Having mainly toured within Makati so far we decided to venture further afield and visit one of Manila’s main areas and tourist attractions of Intramuros, also called the Walled City. Literally meaning “within the walls” Intramuros is the oldest district and the historic core of the Filipino capital, having been the seat of government when the Philippines was part of the Spanish Empire.

But first we had to get there. Manila does not – like many capitals we have been to – really have a comprehensive mass transit system. Essentially it is a city where the only real way around is by bus or car. The buses – or jeepneys – are certainly not an option for us as non-locals as it’s almost impossible to go from any A-to-B we would need and they are somewhat “primitive” 😛

So taxis are the only real option for use to travel around the city. However, based on the opinions and advice of some online sources it seems that the local taxis have some “problems”; you know the kind we mean especially if you are a tourist. The answer, according to most, is to the use the ride services of the likes of Uber and Grab. We’ve never used these before but in the interests of being able to travel around the city in relative ease and security we got a very cheap mobile data SIM card for our dual-SIM phone and set up the Uber app.

With just a couple of taps a nice car magically appeared and within a few minutes we were on our way to Intramuros. Manila is certainly busy with regards to road traffic but we made fair progress and around 45 minutes and 220 pesos (£4) later we arrived. All good, so it seems Uber is definitely the way to go here; a very cheap ride in a nice clean car and with a sensible driver.

Plaza Roma – the small square outside Manila Cathedral and our first port of call in Intramuros.

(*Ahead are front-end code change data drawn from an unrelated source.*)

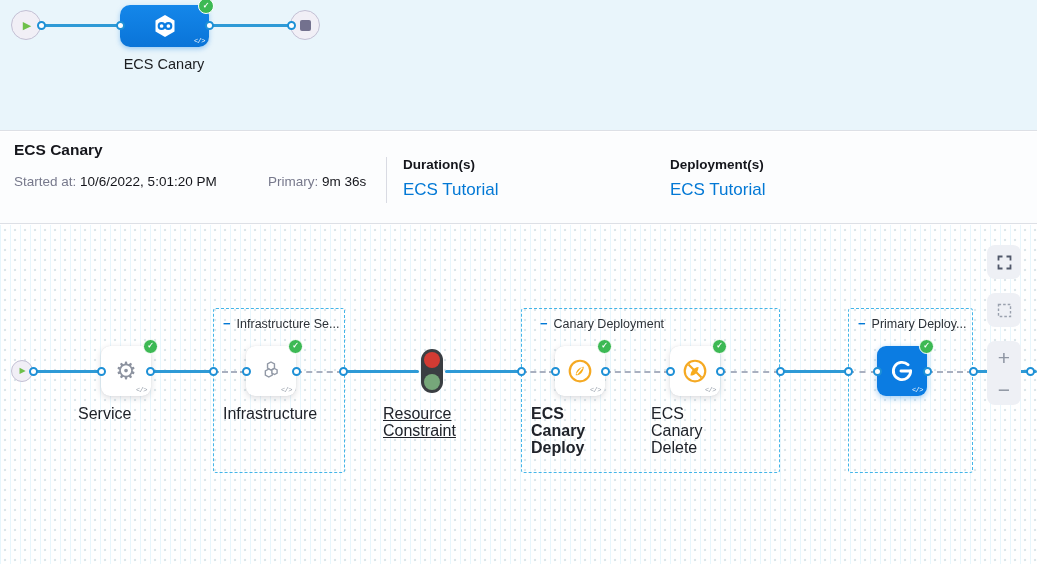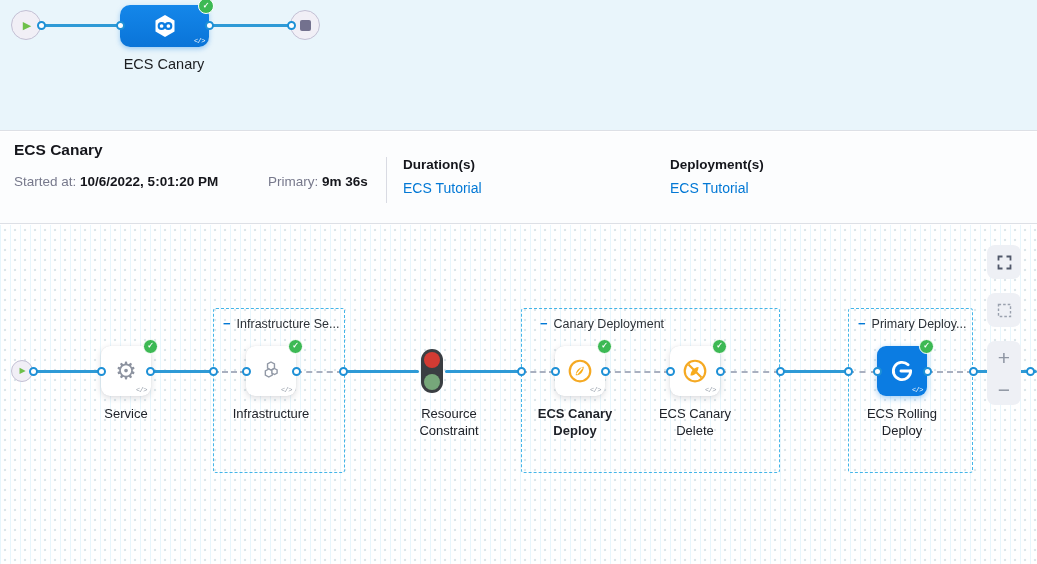--- a/index.html
+++ b/index.html
@@ -33,7 +33,7 @@
   .details{position:absolute;left:0;top:132px;width:1037px;height:92px;background:#fcfdfe;border-bottom:1px solid #dde0e6;}
   .d-title{position:absolute;left:14px;top:9px;font-size:15.5px;font-weight:bold;color:#15161c;}
   .d-row{position:absolute;top:42px;font-size:13.5px;color:var(--text_gray);}
-  .d-row b{color:#15161c;font-weight:bold;}
+  .d-row b{color:#15161c;font-weight:normal;}
   .d-col-label{position:absolute;top:25px;font-size:13.5px;font-weight:bold;color:#15161c;}
   .d-col-link{position:absolute;top:48px;font-size:14px;color:var(--link_blue);cursor:pointer;text-decoration:none;}
   .vdiv{position:absolute;left:386px;top:25px;width:1px;height:46px;background:#d9dbe3;}

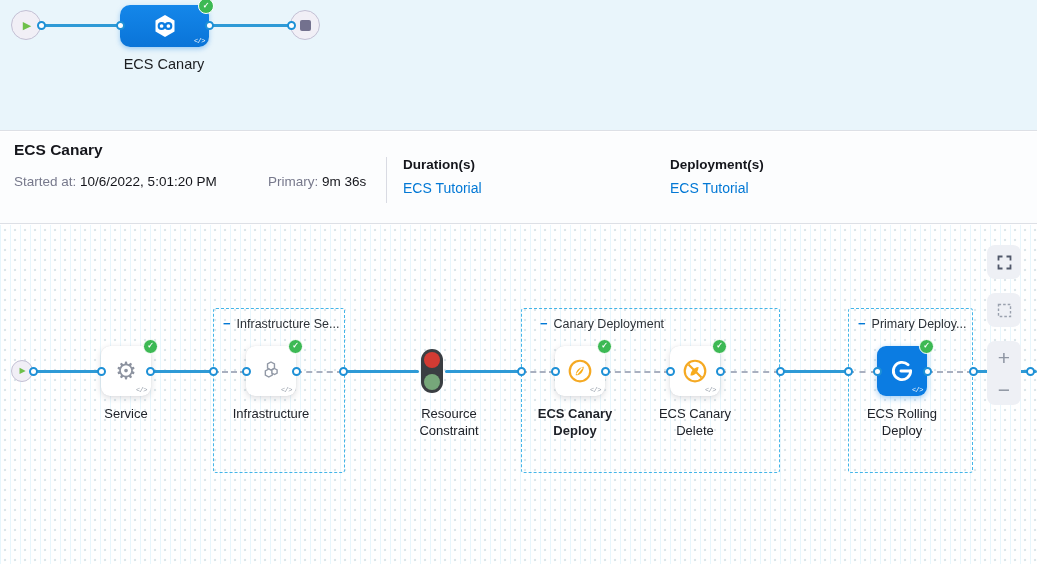--- a/index.html
+++ b/index.html
@@ -35,7 +35,7 @@
   .d-row{position:absolute;top:42px;font-size:13.5px;color:var(--text_gray);}
   .d-row b{color:#15161c;font-weight:normal;}
   .d-col-label{position:absolute;top:25px;font-size:13.5px;font-weight:bold;color:#15161c;}
-  .d-col-link{position:absolute;top:48px;font-size:14px;color:var(--link_blue);cursor:pointer;text-decoration:none;}
+  .d-col-link{position:absolute;top:48px;font-size:17px;color:var(--link_blue);cursor:pointer;text-decoration:none;}
   .vdiv{position:absolute;left:386px;top:25px;width:1px;height:46px;background:#d9dbe3;}
 
   

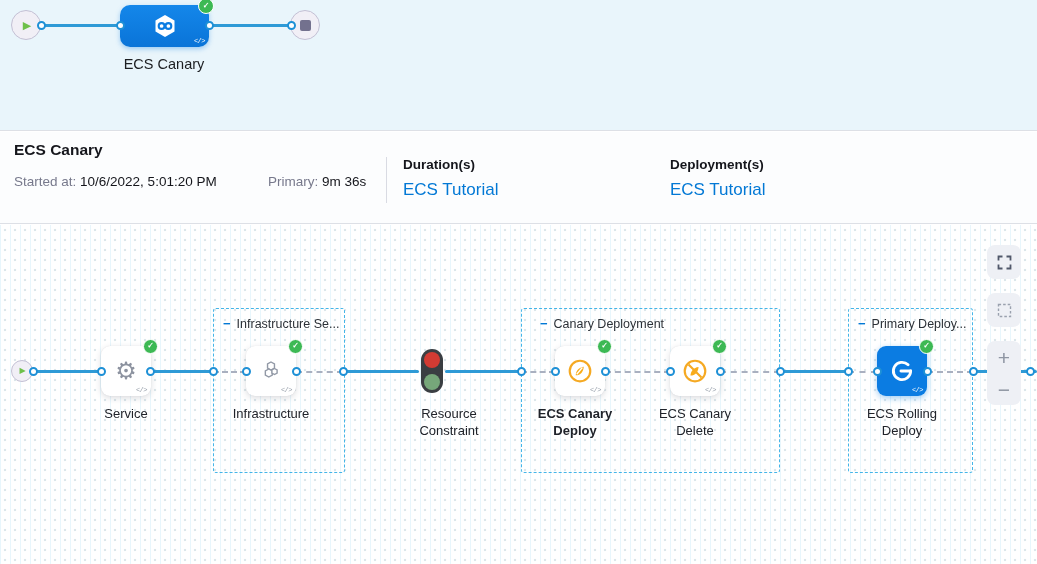--- a/index.html
+++ b/index.html
@@ -47,7 +47,7 @@
   .collapse{color:var(--link_blue);font-weight:bold;font-size:13px;line-height:10px;cursor:pointer;}
   .node-card{position:absolute;top:121px;width:50px;height:50px;background:#fff;border-radius:9px;box-shadow:0 2px 6px rgba(40,41,61,.16),0 0 1px rgba(40,41,61,.12);display:flex;align-items:center;justify-content:center;cursor:pointer;}
   .node-card.blue{background:var(--accent_blue);box-shadow:0 2px 6px rgba(11,124,226,.4);}
-  .node-label{position:absolute;top:180px;width:96px;text-align:center;font-size:13px;line-height:17px;color:#20232a;}
+  .node-label{position:absolute;top:180px;width:96px;text-align:left;font-size:16px;line-height:17px;color:#20232a;}
   .gear{font-size:24px;color:#8d93a0;line-height:1;}
   .tlight{position:absolute;left:421px;top:124px;width:22px;height:44px;background:var(--tl_dark);border-radius:12px;cursor:pointer;}
   .tlight .r{position:absolute;left:3px;top:3px;width:16px;height:16px;border-radius:50%;background:var(--tl_red);}

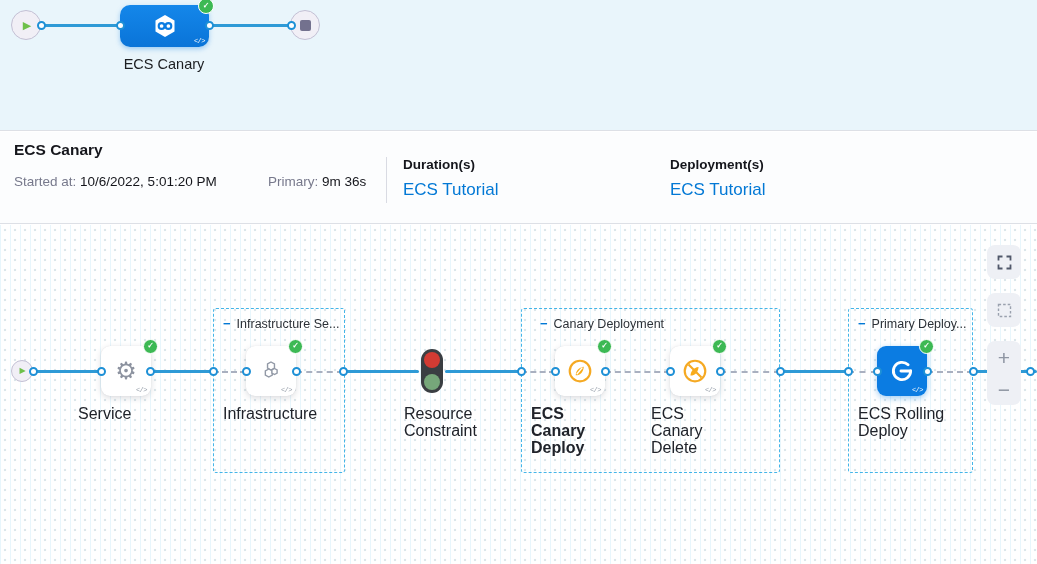--- a/index.html
+++ b/index.html
@@ -166,7 +166,7 @@
       <span class="r"></span>
       <span class="g"></span>
     </div>
-    <div class="node-label" style="left:404px;width:90px;">Resource Constraint</div>
+    <div class="node-label" style="left:383px;width:90px;text-decoration:underline;">Resource Constraint</div>
 
     <div class="node-card" style="left:555px;">
       <svg width="26" height="26" viewBox="0 0 24 24">

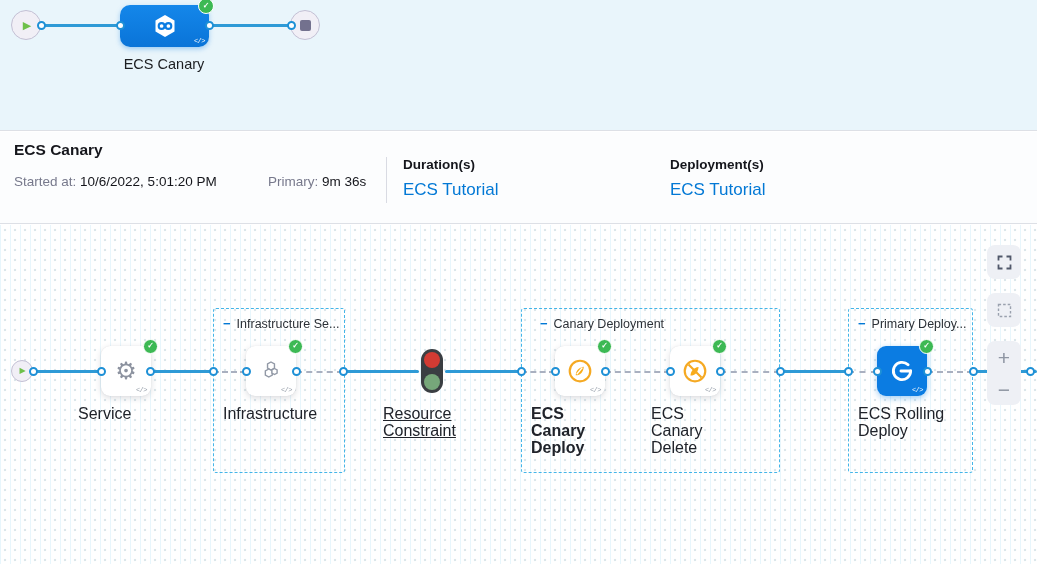--- a/index.html
+++ b/index.html
@@ -198,7 +198,6 @@
       <span class="badge">✓</span>
       <span class="code white">&lt;/&gt;</span>
     </div>
-    <div class="node-label" style="left:858px;width:88px;">ECS Rolling Deploy</div>
 
     <div class="dot" style="left:28.5px;top:141.5px;"></div>
     <div class="dot" style="left:96.5px;top:141.5px;"></div>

We arrived near Fort Santiago and the Manila Cathedral and planned to just wander around and see what there was to see. Almost immediately upon stepping out of the car we were approached by hawkers. Carriage rides, guided tours, hats, souvenirs and more all available for immediate purchase and for “very good price” 🙂

Riiight. So ignoring the hawkers – which we find is generally better than trying to tell them “no” and revealing you understand/speak English, etc. – we headed first to Manila Cathedral. Built in 1571 and restored on a number of occasions due to earthquakes, the cathedral has also been visited by several popes during its history.

Manila Cathedral – at the heart of the Intramuros district.





Manila Cathedral was very quiet and peaceful, with more tourists than worshippers in the early afternoon. It was very pleasant to wander around in the relative cool of the cathedral and admire the architecture of the building. But there was no escaping the sunshine and it was time to wander the streets a little and see some of the character of Intramuros.


Intramuros – San Augustin Church, which is both a church and also a museum.
San Augustin Church – the main door.





During our wandering we were slightly surprised that Intramuros was somewhat more dilapidated than we had expected. Obviously there are historic ruined sections and these are always a pleasure to view, but other parts of the district that we had hoped to be more quaint were not so – perhaps we had expected a little more surviving colonial influence. We later discovered that this was due to a lack of restoration and rebuilding after the war.

However, we only walked around a third of the area and there is still more to see so we are definitely planning to return and sample some more of this historic area.